Maud had given Helen a primer on tachi manners. Until now she had no idea any of it had stuck.

"She is such a polite child," the tachi said. "We spoke. Something hit her in the neck, on her left side. She fell. I caught her. I saw a wet spot on her skin. It smelled wrong. Her eyes rolled back in her head. I knew I had to act. I bit her to keep the poison from spreading."

"Which way was she facing when it hit her?" Soren asked.

"She was turning away from me to rejoin the game. She was facing the rest of the children. The lake was on her right and the castle was on her left."

"A sniper shot from the bluff," Otubar said.

Karat bared her teeth in a grimace. "There is a clear line of sight from the western edge of the game grounds to the lake. They distracted us with the krim match, then goaded Arland into a fight, and while we were watching, they shot Helen." "Pull the video feed," Ilemina ordered. Karat took off at a run.

There were implications and conclusions to be drawn from all of this, but right now, none of them mattered. "Did you recognize the poison?" Maud asked.

"No," the tachi said. "I would know it again. It smelled strong."

The vampire medic failed to identify it and the tachi didn't know it. The tachi coma wouldn't last forever. It could fail at any moment. She had to do something now, or Helen would die. There was only one place she could turn to. "I don't have anything to trade."

Everyone stopped and looked at her. She realized she had spoken out loud.

Before she could explain, a half-dressed Arland rounded the corner, somehow managing to look angry and confused at the same time. "What the hell is going on?" Soren blinked. "Why are you out of armor?"

"Maud?" Arland closed in on her.

She looked up at him, feverishly rummaging through the list of her meager possessions in her head.

"What is it?" he asked.

"Helen has been poisoned, and I don't have anything to trade."

"Will someone explain this to me?" Ilemina demanded.
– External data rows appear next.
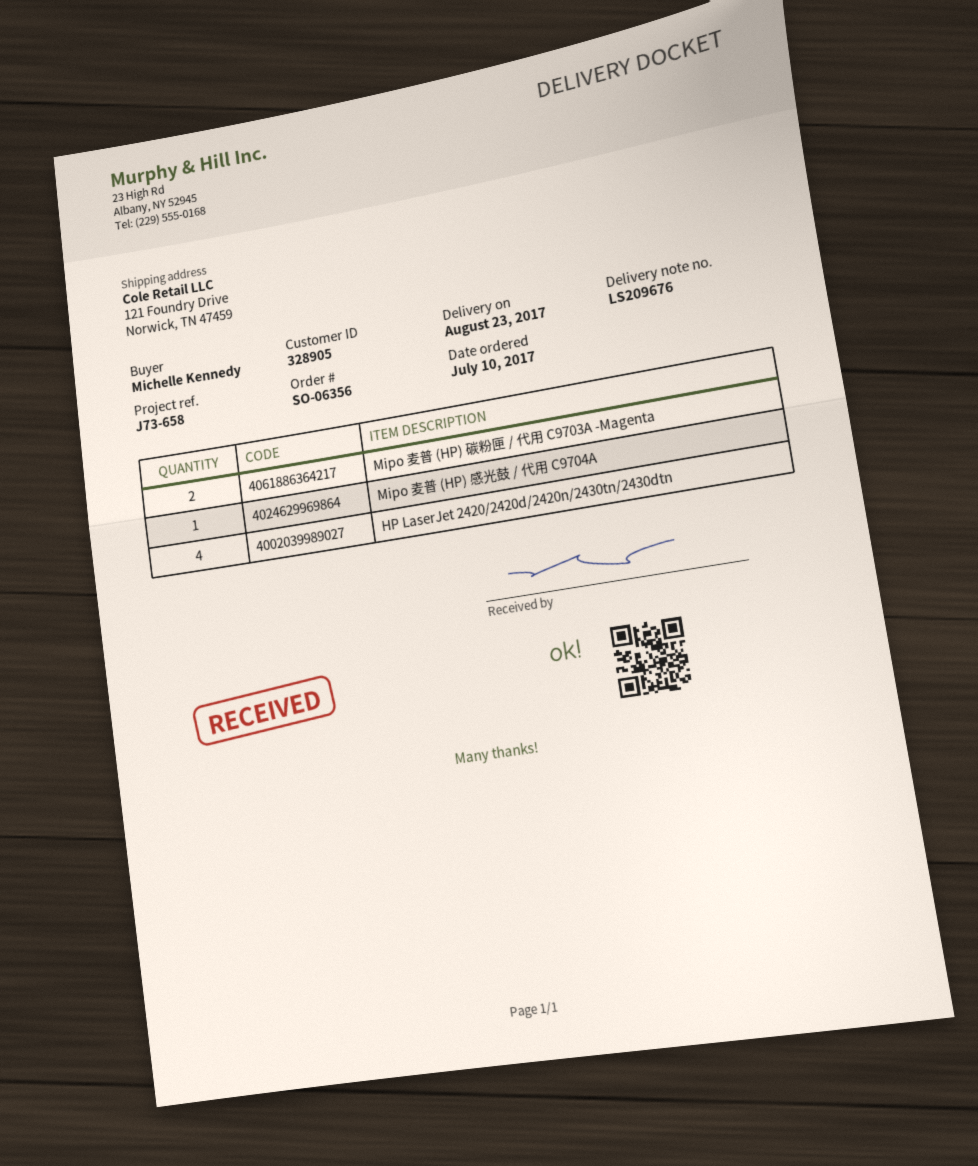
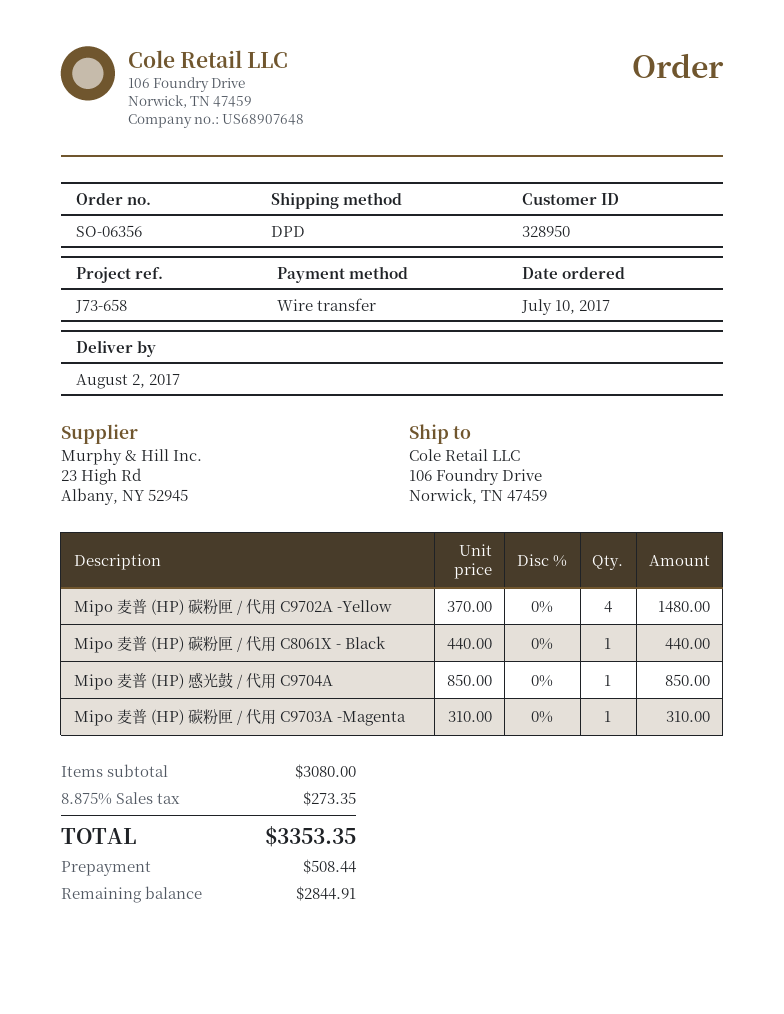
delivery date: 2017-08-23 -> 2017-08-02
customer number: 328905 -> 328950
ship to: 121 Foundry Drive, Norwick, TN 47459 -> 106 Foundry Drive, Norwick, TN 47459
Mipo 麦普 (HP) 碳粉匣 / 代用 C9703A -Magenta: 2 -> 1
HP LaserJet 2420/2420d/2420n/2430tn/2430dtn: 4 -> none
Mipo 麦普 (HP) 碳粉匣 / 代用 C9702A -Yellow: none -> 4
Mipo 麦普 (HP) 碳粉匣 / 代用 C8061X - Black: none -> 1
Understanding sparked in Arland's eyes. "But I have things to trade. They will trade with me or I'll twist their heads off."

"Who?" Ilemina snarled.

"Explain things to your mother," Otubar boomed.
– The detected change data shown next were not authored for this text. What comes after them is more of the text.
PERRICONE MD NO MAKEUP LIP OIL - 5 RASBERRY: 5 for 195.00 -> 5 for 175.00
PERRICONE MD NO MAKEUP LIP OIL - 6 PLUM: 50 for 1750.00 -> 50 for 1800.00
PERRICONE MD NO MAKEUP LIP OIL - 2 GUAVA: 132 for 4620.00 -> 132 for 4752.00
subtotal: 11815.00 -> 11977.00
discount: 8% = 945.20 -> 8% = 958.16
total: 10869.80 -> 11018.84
"No time." Arland grabbed Maud's hand and pulled her down the hallway. Behind them the sound of a pissed off Preceptor shook the air. Arland sped up.

"How are you still walking?" Maud squeezed out.
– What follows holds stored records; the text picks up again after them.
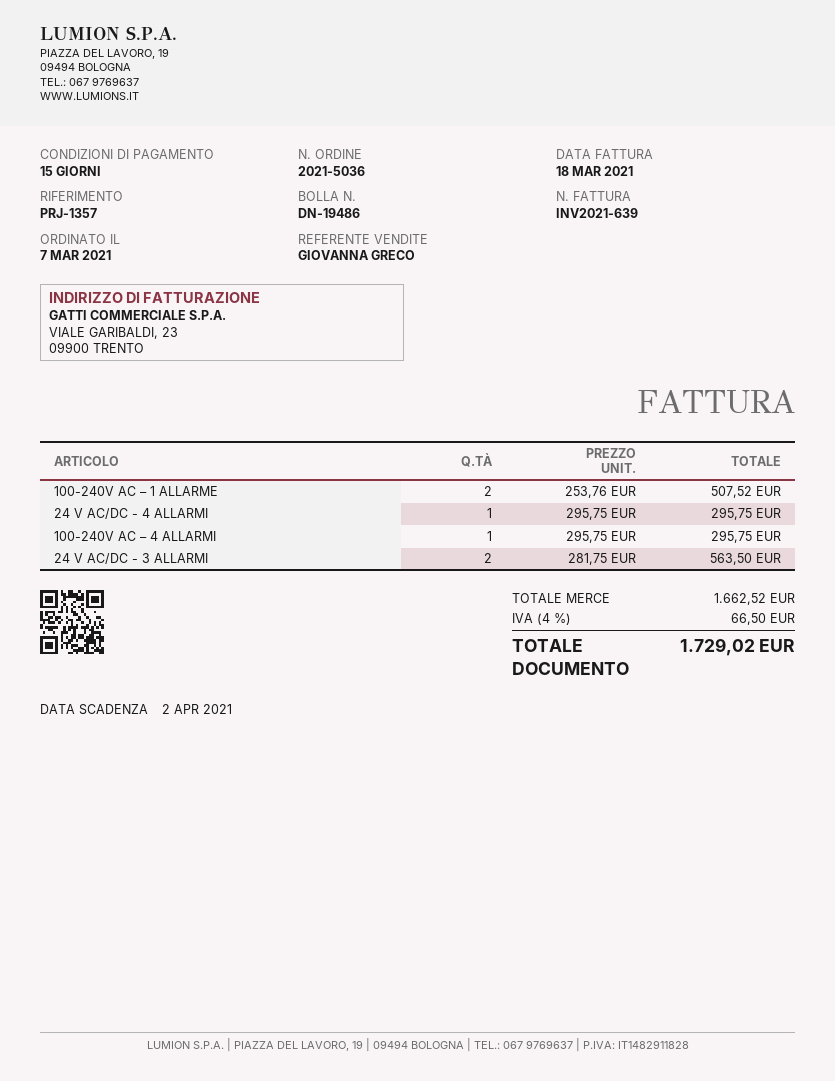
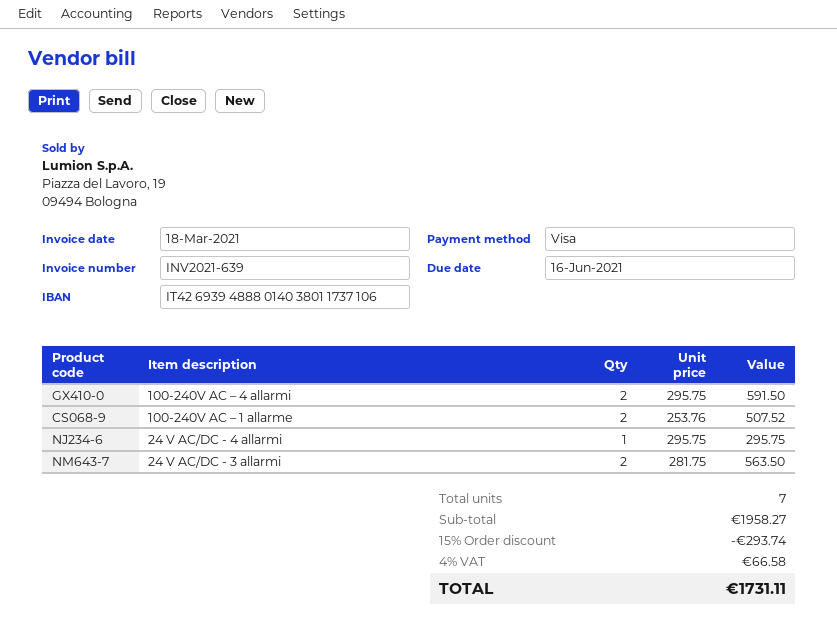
due date: 2021-04-02 -> 2021-06-16
100-240V AC – 4 ALLARMI: 1 x 295.75 = 295.75 -> 2 x 295.75 = 591.50
subtotal: 1662.52 -> 1958.27
discount: none -> 15% = 293.74
tax: 4% = 66.50 -> 4% = 66.58
total: 1729.02 -> 1731.11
"Booster. Activated it before you took my armor off. I had plans. None of which involved a sedative."

"Arland Roburtar Gabrian of Krahr!" Ilemina roared. "Stop this instant!"

Arland ignored her. They were almost to the bend in the hallway.

Suddenly Arland braked, and then the lees flooded all available space, their veils swirling, their jewelry shining, tails and ears twitching. Maud saw Nuan Cee in the center of the lees mob and reached out to him. "Helen..." Nuan Cee took her hands into his furry paw-hands. "I know."

The rest of the lees rushed past them, washing over them like a wave, and rolled down the hallway, parting around Ilemina, Otubar, and Soren.

"I have nothing to trade," she said.

Nuan Cee's turquoise eyes shone. He grinned, displaying sharp, even teeth. "I am sure we can come to an arrangement."

"Get out of my medward, vermin!" the medic screamed.

"Do not worry yourself." Nuan Cee patted Maud's hands as a mob of lees carried the medic out of his medward. "All will be well now."